Amabebe Emmanuel, Tatiparthy Madhuri, Kammala Ananth K, Richardson Lauren S, Taylor Brandie D, Sharma Surendra, Menon Ramkumar
Department of Obstetrics and Gynecology, University of Texas Medical Branch at Galveston, Galveston, TX, USA.
Advocate Aurora Research Institute, Milwaukee, WI, USA.
NPJ Biofilms Microbiomes. 2025 Jul 1;11(1):115. doi: 10.1038/s41522-025-00748-0.

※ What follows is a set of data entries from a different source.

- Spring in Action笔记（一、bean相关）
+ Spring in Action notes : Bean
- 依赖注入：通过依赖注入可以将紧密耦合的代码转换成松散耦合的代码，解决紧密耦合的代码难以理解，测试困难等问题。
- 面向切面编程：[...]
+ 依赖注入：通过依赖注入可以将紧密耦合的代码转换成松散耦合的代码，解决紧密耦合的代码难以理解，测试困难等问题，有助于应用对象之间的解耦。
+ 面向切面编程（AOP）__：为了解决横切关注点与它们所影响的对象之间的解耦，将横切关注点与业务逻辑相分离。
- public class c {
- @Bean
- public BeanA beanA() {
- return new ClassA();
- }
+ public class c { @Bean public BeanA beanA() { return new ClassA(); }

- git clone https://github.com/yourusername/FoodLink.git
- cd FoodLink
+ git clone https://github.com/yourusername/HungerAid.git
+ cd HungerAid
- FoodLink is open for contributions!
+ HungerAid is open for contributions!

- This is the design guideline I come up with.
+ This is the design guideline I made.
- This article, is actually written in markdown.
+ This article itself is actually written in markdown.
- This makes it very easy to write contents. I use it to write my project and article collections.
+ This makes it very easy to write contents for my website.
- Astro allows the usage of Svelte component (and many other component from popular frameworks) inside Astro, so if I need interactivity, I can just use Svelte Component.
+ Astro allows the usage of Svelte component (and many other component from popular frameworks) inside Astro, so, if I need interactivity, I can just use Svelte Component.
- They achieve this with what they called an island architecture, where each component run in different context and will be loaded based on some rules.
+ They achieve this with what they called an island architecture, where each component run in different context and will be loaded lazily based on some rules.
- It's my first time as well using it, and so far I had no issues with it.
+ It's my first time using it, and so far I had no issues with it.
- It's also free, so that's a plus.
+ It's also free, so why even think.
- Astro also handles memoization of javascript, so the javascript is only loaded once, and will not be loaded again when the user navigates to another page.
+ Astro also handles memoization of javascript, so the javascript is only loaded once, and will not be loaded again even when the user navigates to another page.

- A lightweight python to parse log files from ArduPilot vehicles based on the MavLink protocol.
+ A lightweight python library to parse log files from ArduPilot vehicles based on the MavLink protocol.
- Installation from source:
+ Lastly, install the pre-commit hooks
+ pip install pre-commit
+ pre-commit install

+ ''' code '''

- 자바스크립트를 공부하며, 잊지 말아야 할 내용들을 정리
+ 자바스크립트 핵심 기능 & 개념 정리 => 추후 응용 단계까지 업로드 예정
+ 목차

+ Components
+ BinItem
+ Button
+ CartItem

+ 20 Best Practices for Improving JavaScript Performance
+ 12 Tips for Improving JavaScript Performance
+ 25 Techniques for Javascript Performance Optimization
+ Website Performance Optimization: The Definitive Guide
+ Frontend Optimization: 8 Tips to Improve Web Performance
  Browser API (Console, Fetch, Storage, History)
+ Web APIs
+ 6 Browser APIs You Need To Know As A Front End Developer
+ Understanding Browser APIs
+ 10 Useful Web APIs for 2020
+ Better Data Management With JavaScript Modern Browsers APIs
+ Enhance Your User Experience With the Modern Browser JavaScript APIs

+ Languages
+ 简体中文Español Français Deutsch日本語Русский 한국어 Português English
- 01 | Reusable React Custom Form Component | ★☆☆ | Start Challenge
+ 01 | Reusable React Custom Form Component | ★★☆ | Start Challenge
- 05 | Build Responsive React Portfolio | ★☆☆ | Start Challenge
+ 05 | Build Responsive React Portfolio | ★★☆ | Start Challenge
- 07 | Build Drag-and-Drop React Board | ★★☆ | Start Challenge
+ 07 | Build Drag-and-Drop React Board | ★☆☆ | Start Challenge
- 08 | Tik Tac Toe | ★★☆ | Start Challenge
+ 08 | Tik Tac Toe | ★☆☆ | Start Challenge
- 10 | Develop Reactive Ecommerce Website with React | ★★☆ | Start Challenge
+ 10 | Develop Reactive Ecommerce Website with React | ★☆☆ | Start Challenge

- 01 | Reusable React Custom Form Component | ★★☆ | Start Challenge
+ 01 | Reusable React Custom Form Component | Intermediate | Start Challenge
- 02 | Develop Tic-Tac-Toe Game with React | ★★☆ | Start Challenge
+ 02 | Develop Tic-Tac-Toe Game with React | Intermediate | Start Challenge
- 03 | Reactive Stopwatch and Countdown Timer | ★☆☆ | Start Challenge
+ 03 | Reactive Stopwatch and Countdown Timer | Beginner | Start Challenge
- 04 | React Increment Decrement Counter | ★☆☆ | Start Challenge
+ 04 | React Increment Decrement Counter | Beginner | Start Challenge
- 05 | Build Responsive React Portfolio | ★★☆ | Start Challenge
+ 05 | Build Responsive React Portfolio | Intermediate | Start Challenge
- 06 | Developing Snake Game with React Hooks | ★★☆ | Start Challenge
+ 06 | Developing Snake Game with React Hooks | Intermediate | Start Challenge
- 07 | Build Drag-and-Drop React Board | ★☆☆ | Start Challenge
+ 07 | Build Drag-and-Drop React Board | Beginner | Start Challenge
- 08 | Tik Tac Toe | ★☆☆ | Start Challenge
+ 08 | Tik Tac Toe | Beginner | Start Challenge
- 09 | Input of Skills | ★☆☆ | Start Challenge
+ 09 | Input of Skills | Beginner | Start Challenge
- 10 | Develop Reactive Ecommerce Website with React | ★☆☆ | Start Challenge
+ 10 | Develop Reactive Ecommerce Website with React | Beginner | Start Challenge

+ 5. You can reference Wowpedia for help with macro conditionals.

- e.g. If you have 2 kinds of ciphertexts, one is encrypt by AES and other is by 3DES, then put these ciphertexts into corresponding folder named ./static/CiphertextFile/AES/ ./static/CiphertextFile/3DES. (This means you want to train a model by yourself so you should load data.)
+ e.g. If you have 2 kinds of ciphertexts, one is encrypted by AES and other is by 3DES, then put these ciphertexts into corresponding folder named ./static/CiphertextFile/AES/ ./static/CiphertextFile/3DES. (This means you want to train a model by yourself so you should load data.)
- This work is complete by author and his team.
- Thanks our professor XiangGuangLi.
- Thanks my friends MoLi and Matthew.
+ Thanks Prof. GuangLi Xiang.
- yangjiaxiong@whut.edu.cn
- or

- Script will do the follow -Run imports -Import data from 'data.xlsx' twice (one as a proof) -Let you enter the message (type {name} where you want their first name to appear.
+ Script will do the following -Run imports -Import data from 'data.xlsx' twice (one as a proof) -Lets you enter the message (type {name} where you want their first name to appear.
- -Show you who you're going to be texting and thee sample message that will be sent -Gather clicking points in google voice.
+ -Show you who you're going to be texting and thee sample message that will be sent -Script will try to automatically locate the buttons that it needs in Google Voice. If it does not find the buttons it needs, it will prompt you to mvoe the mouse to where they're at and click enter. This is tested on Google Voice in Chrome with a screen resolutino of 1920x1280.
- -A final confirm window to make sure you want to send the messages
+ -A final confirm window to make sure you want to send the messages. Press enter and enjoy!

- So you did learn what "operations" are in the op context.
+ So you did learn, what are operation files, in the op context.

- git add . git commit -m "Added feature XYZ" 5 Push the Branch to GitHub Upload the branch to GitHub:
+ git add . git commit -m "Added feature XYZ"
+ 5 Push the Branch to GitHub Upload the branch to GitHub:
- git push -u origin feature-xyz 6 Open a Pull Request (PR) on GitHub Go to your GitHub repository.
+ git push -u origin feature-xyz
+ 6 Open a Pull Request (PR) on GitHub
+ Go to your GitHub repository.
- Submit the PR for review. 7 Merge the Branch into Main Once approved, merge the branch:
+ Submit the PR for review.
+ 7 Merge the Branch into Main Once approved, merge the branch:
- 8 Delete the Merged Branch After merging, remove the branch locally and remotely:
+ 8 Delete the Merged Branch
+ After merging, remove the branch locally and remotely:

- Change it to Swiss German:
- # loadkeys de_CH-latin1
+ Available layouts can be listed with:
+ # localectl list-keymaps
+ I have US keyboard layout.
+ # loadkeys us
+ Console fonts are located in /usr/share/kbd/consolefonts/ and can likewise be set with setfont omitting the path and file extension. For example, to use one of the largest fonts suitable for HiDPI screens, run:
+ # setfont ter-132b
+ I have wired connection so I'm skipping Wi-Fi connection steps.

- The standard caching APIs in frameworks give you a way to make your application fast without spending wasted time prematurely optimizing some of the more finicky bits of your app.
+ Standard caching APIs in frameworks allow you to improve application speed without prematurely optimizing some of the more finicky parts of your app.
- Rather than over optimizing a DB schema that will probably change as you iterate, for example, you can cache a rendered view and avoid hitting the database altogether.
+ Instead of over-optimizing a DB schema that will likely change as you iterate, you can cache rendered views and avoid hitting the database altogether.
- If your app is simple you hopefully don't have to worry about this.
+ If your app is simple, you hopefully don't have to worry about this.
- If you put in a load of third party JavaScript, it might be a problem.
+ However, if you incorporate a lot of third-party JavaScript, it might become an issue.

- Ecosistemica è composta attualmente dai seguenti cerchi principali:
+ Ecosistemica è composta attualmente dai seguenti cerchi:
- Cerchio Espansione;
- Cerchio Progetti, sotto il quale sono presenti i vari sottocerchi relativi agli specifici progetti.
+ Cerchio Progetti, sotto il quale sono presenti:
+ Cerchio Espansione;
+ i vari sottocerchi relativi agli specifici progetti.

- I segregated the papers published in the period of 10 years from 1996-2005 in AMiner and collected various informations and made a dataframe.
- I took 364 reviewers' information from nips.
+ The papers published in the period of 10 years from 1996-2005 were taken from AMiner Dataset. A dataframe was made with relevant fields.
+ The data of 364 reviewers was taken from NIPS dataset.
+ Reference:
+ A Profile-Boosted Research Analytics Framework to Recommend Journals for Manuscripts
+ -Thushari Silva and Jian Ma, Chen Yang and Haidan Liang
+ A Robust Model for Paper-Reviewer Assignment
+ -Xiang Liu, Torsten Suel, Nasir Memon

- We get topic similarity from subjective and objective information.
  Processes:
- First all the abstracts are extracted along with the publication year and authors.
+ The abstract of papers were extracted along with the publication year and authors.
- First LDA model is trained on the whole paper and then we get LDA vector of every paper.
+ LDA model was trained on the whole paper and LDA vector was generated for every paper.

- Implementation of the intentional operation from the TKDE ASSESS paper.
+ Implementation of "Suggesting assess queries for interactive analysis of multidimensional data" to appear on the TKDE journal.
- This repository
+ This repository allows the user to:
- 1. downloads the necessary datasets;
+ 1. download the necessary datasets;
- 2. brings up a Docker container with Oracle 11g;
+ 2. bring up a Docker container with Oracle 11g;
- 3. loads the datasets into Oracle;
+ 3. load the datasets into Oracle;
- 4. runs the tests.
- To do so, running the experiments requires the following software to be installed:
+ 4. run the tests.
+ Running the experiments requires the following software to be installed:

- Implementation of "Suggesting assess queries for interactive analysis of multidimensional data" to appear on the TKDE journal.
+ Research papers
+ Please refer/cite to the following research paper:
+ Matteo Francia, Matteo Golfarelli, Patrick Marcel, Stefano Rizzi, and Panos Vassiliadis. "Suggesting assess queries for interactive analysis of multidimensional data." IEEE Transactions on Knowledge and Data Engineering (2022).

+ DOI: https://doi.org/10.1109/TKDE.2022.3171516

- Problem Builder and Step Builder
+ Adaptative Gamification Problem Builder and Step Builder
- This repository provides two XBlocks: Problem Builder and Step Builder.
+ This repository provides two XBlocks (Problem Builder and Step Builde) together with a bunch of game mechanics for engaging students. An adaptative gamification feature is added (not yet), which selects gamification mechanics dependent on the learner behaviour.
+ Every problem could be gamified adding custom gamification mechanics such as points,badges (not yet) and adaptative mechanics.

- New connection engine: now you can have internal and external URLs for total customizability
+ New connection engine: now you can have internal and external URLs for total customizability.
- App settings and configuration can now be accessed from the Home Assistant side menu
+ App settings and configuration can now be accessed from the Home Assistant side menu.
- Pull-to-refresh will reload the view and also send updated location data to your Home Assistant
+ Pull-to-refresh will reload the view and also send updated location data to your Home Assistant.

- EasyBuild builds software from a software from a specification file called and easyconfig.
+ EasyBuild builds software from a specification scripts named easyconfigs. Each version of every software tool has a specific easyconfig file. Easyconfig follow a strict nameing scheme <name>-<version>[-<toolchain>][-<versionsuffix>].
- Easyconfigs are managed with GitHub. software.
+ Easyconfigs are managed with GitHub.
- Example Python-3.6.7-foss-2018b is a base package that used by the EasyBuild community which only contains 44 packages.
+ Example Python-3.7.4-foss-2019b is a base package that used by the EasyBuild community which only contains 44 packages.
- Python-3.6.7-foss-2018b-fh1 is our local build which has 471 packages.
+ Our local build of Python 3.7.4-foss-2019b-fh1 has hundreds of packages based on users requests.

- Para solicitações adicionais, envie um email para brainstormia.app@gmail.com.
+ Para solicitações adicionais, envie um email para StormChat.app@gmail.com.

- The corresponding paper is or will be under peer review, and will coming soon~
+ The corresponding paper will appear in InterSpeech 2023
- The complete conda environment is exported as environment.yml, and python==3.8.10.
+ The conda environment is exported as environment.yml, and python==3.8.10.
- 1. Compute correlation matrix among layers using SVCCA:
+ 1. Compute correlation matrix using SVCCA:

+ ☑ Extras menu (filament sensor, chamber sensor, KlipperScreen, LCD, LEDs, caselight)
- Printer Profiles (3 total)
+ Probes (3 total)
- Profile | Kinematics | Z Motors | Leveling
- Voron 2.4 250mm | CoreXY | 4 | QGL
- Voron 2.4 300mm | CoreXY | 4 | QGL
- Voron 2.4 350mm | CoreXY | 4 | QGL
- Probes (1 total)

Bacterial vaginosis (BV) is the most commonly diagnosed vaginal infection in women of reproductive age, with most patients unaware that they have BV due to its asymptomatic nature. BV is a dysbiotic condition defined by a deviation from the healthy Lactobacillus dominance to a polymicrobial anaerobic bacterial community that increases the risk of sexually transmitted infections and adverse reproductive outcomes, including spontaneous preterm birth. The increasing number of infectious agents in BV, biofilm persistence and antibiotic resistance in the vaginal canal hinder effective treatments with antibiotics leading to consistent recurrence of BV in many women (30-70%). Like in the gut, these vaginal drug-microbiome interactions termed pharmacomicrobiomics could alter drug disposition, mechanism of action, and toxicity that reduce the efficacy of antibiotics and increase the risk of persistent and recurrent BV and its sequelae. For instance, both vaginal epithelial and bacterial cells co-exist and possess enzymes that metabolize antibiotics, and transporter proteins that expel drugs and toxins, rendering them ineffective. Despite significant progress on pharmacomicrobiomics in the gut, little is known about this phenomenon in the vaginal microenvironment, which harbors a consequential microbiota and a major source of infection and antibiotic resistance. Therefore, to improve therapeutic outcomes and reduce the rate of persistent/recurrent BV and infection-associated preterm birth, we present an overview of the evidence pertaining to the effect of vaginal microbiome-drug interactions and efficacy of antibiotics against recurrent BV. We also highlight plausible mechanistic underpinnings of these interactions and implications for treatment modalities to combat infection-associated preterm birth.
细菌性阴道病(BV)是育龄女性中最常见的阴道感染疾病,由于其无症状的特性,大多数患者并未意识到自己患有BV。BV是一种生态失调状态,其定义为从健康的乳酸杆菌占主导转变为多微生物厌氧细菌群落,这会增加性传播感染和不良生殖结局的风险,包括自发性早产。BV中感染病原体数量的增加、生物膜的持续存在以及阴道内抗生素耐药性阻碍了抗生素的有效治疗,导致许多女性(30%-70%)的BV持续复发。与肠道一样,这些被称为药物微生物组学的阴道药物与微生物组的相互作用可能会改变药物的处置、作用机制和毒性,从而降低抗生素的疗效,并增加BV持续和复发及其后遗症的风险。例如,阴道上皮细胞和细菌细胞共存,并拥有代谢抗生素的酶以及排出药物和毒素的转运蛋白,从而使抗生素失效。尽管在肠道药物微生物组学方面取得了重大进展,但对于阴道微环境中这种现象却知之甚少,而阴道微环境中存在重要的微生物群,是感染和抗生素耐药性的主要来源。因此,为了改善治疗效果,降低BV持续/复发率以及与感染相关的早产率,我们概述了有关阴道微生物组与药物相互作用的影响以及抗生素对复发性BV疗效的证据。我们还强调了这些相互作用可能的机制基础以及对防治与感染相关早产的治疗方式的影响。